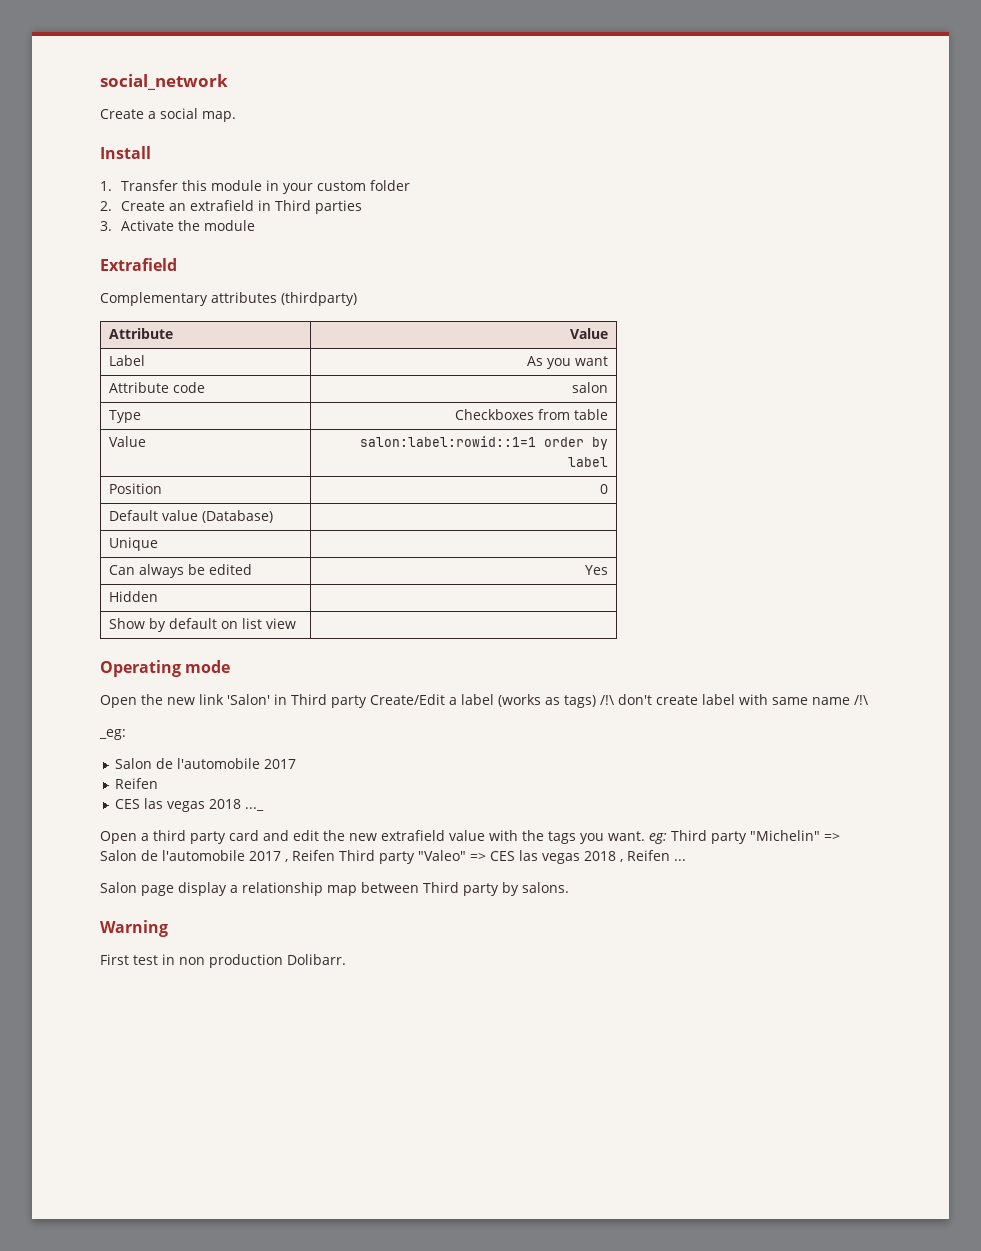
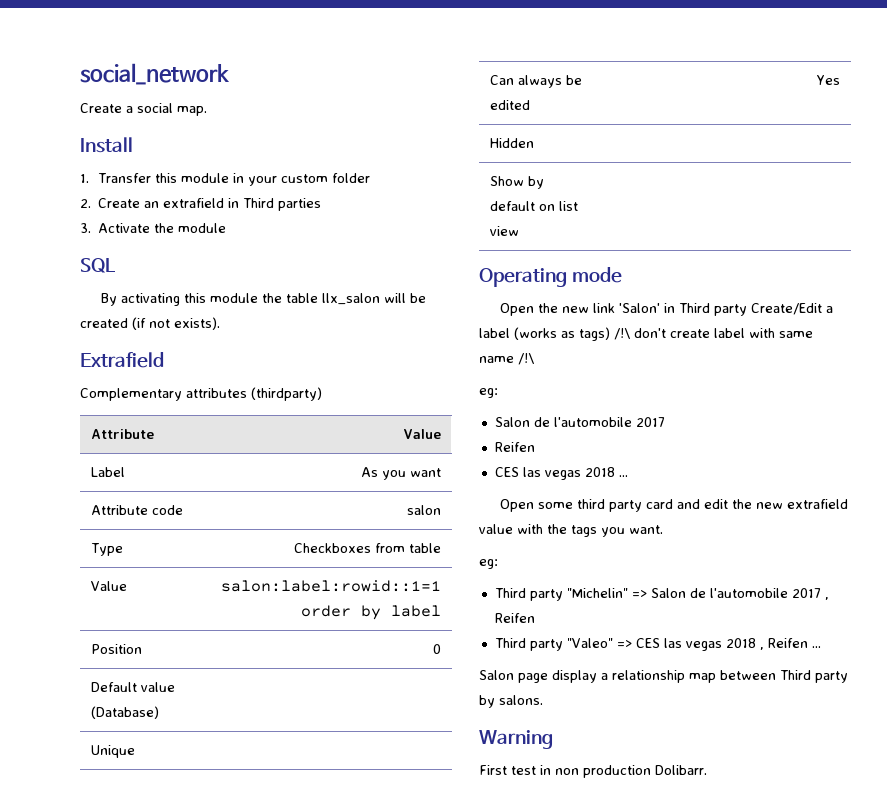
(255, 225) none -> [80,258,115,273] [101,293,427,306] [80,317,220,330] // SQL // By activating this module the table llx_salon will be created (if not exists).
[99,729,126,740] _eg: -> [479,388,498,398] eg:
[244,807,264,811] [100,831,149,844] ..._ // Open a -> [618,475,628,477] [500,499,574,512] ... // Open some
[649,833,667,844] eg: -> [479,559,498,569] // eg: //
(335, 855) none -> (535, 618) //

What the task requires:
Leaving every picture aside, repeat the listing exactly.

Task output:
(255, 225) none -> [80,258,115,273] [101,293,427,306] [80,317,220,330] // SQL // By activating this module the table llx_salon will be created (if not exists).
[99,729,126,740] _eg: -> [479,388,498,398] eg:
[244,807,264,811] [100,831,149,844] ..._ // Open a -> [618,475,628,477] [500,499,574,512] ... // Open some
[649,833,667,844] eg: -> [479,559,498,569] // eg: //
(335, 855) none -> (535, 618) //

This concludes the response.